§ ACTIVITY: Write out all of the records below precisely as given, omitting the images.

────────

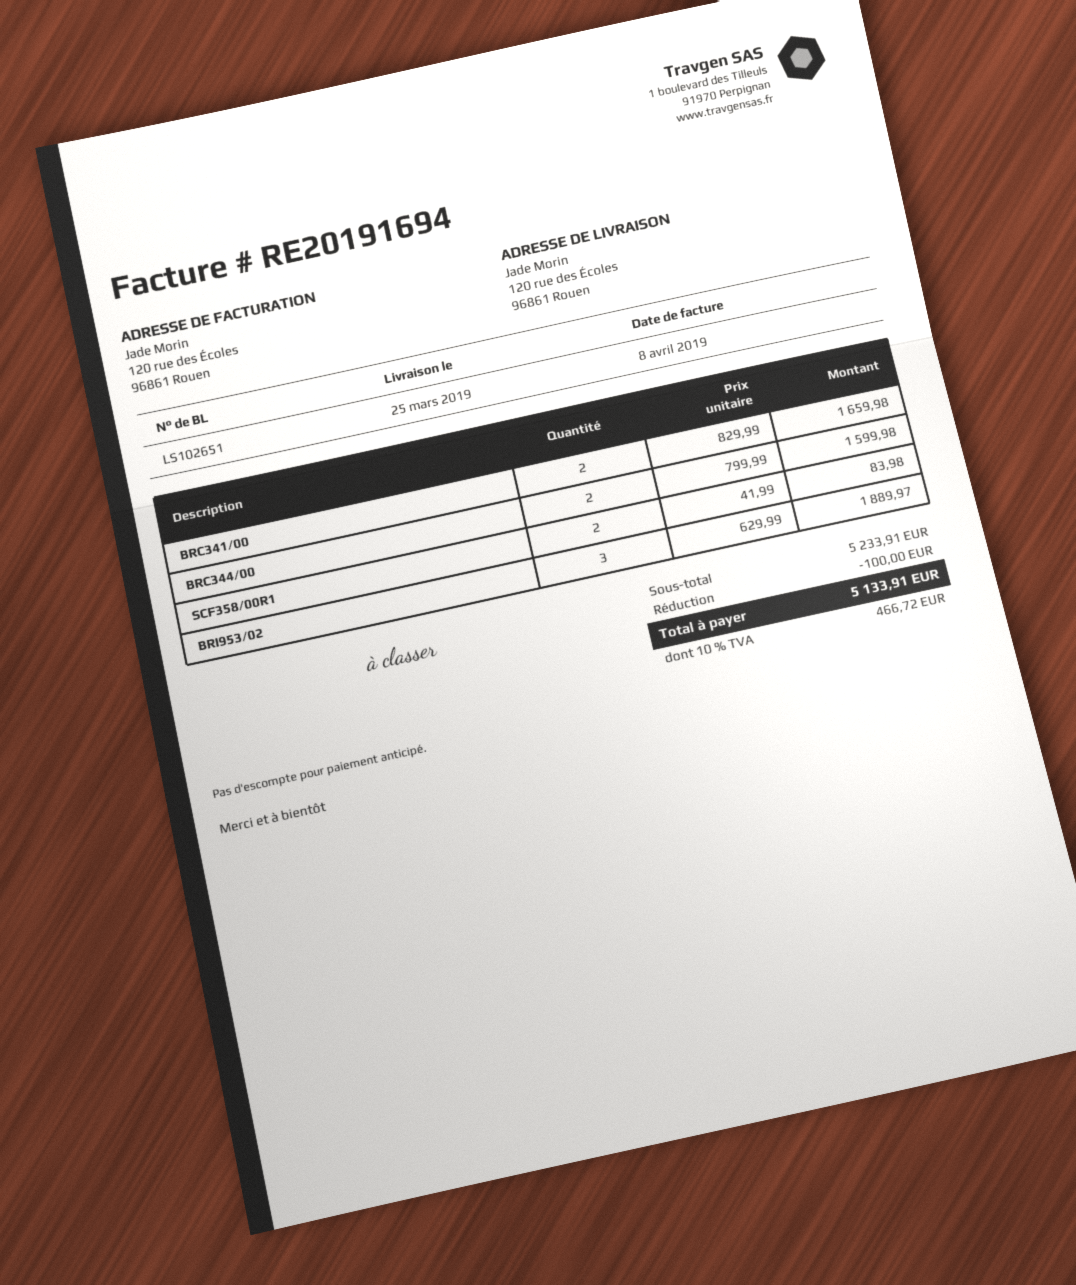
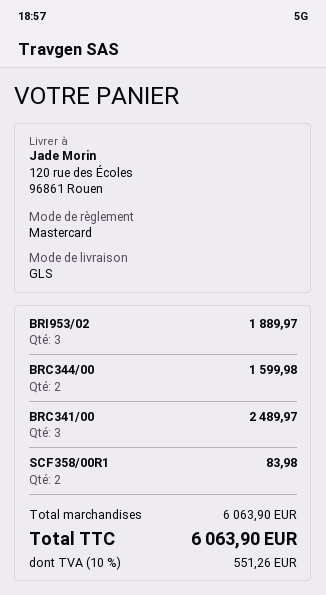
BRC341/00: 2 for 1659.98 -> 3 for 2489.97
subtotal: 5233.91 -> 6063.90
discount: 100.00 -> none
tax: 10% = 466.72 -> 10% = 551.26
total: 5133.91 -> 6063.90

────────

§ ANSWER SPACE:
BRC341/00: 2 for 1659.98 -> 3 for 2489.97
subtotal: 5233.91 -> 6063.90
discount: 100.00 -> none
tax: 10% = 466.72 -> 10% = 551.26
total: 5133.91 -> 6063.90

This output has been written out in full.